◆ Work instructions ◆
Could you find each line of the data below that contains the word "relax" and copy those lines?

======== Given entries ========

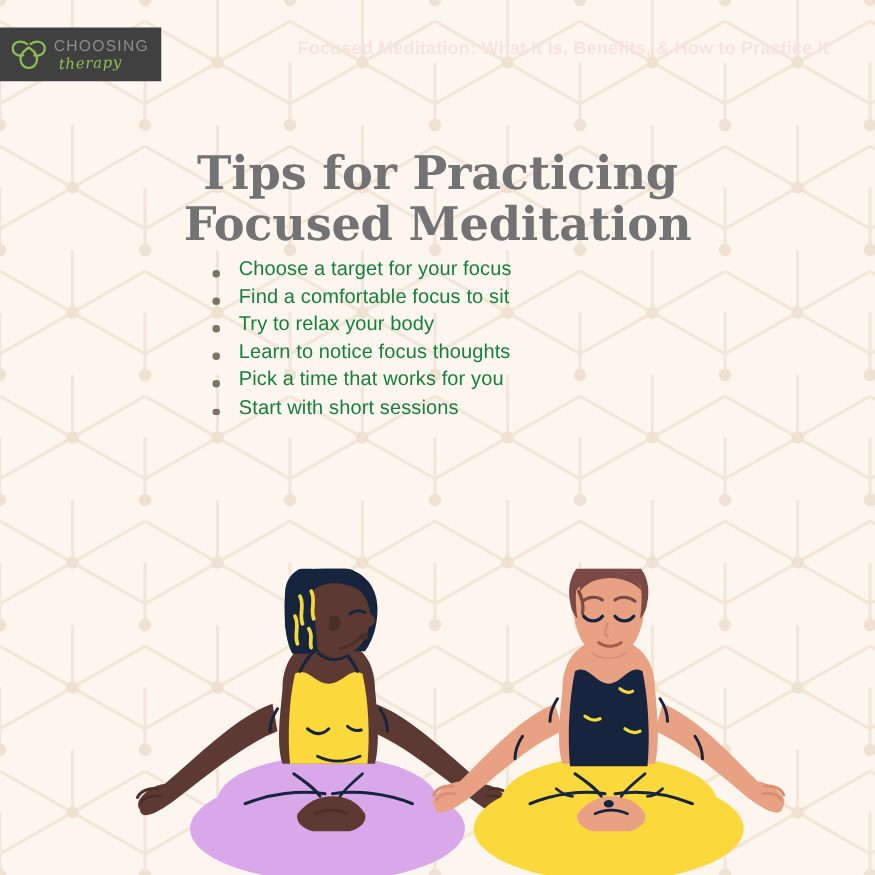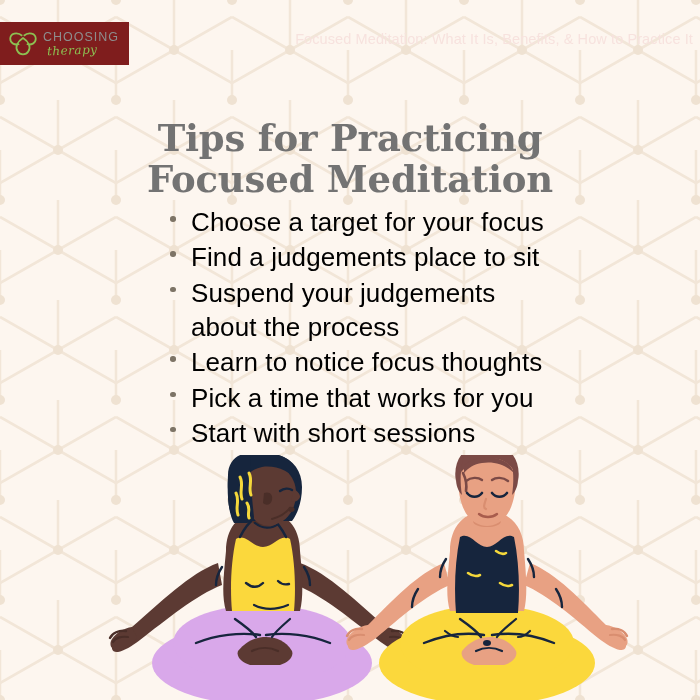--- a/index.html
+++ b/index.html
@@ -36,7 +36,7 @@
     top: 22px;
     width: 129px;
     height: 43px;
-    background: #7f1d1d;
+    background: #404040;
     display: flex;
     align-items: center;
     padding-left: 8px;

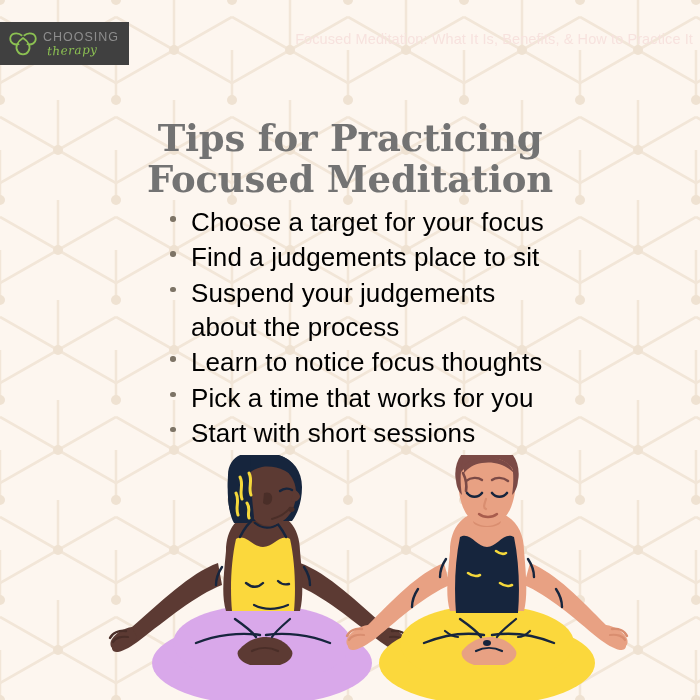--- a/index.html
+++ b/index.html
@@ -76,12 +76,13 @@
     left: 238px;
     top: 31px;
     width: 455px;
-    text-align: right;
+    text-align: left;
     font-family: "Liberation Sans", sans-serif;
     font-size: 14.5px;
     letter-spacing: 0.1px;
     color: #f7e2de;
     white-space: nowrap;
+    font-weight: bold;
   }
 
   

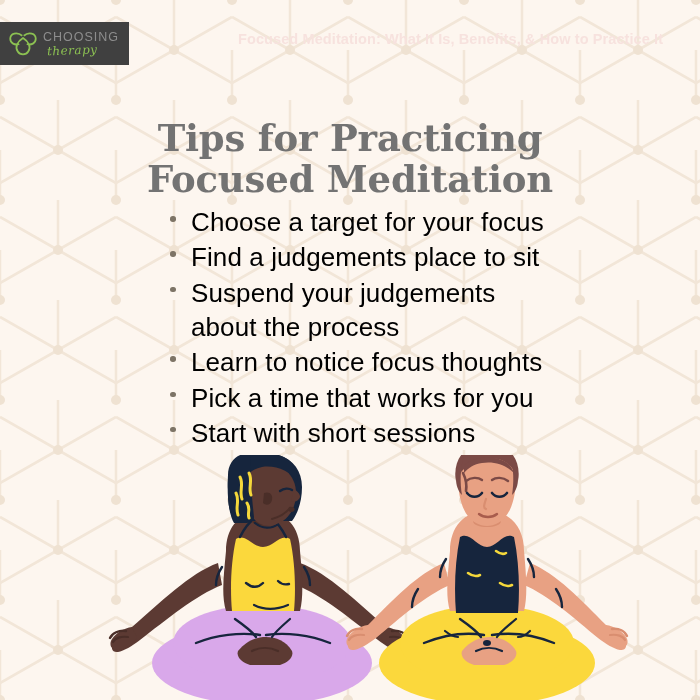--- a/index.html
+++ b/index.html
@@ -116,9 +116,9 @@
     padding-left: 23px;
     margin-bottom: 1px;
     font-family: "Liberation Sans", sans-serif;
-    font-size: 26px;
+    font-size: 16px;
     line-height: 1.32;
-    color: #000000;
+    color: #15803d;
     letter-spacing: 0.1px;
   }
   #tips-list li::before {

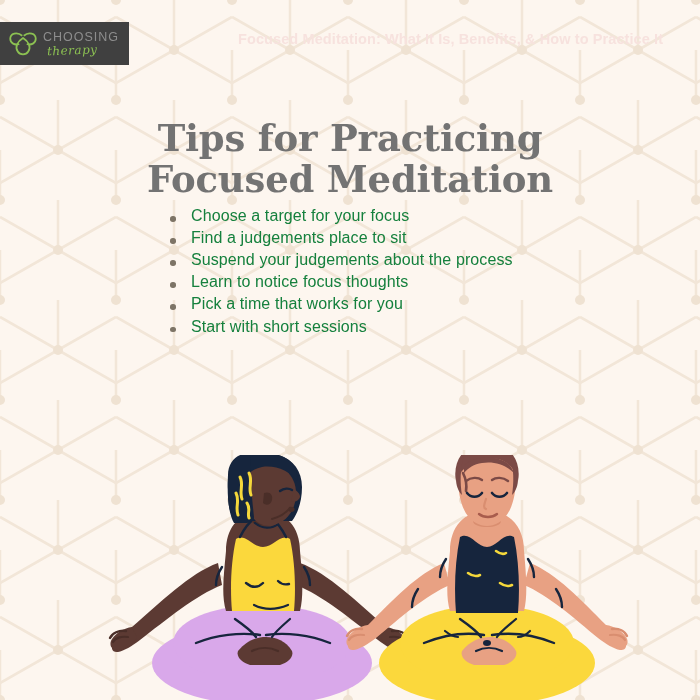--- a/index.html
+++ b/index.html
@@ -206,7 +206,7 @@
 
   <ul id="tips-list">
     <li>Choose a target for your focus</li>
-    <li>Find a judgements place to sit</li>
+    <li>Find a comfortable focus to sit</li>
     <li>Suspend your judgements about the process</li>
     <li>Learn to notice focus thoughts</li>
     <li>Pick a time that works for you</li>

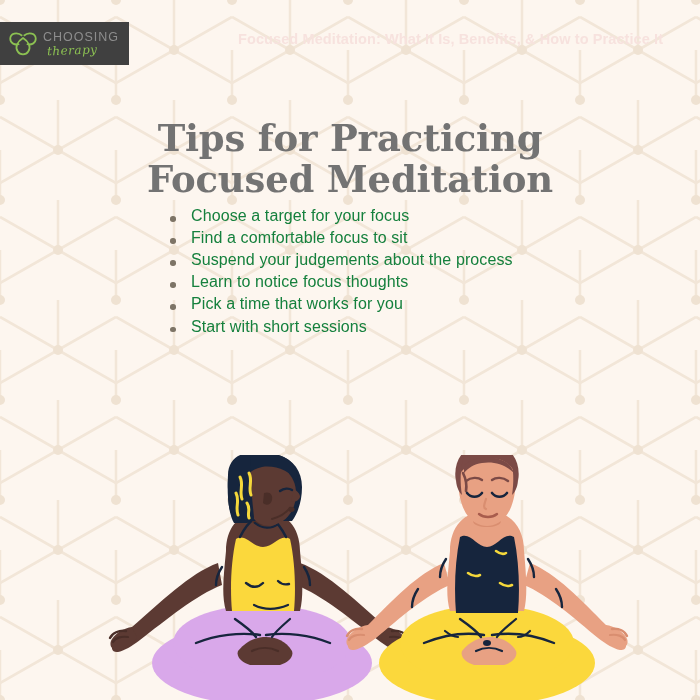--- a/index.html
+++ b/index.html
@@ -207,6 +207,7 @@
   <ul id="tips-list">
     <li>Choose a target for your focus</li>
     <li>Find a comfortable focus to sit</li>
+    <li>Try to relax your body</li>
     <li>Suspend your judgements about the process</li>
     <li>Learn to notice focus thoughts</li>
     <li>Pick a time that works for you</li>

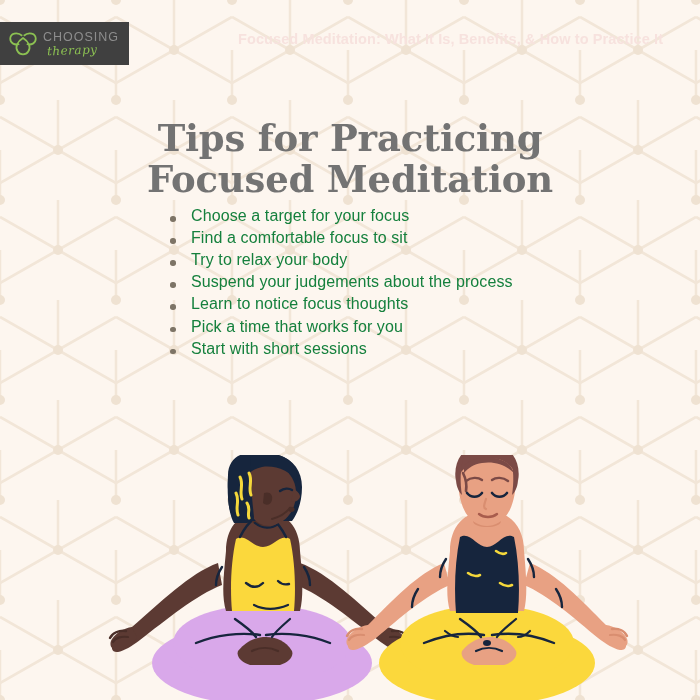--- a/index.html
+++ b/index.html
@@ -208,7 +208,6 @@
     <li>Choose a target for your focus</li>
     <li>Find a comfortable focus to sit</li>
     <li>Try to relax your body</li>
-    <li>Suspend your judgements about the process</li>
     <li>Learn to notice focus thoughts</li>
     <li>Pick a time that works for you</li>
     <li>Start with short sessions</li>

========

◆ Solved problem ◆
+    <li>Try to relax your body</li>
     <li>Try to relax your body</li>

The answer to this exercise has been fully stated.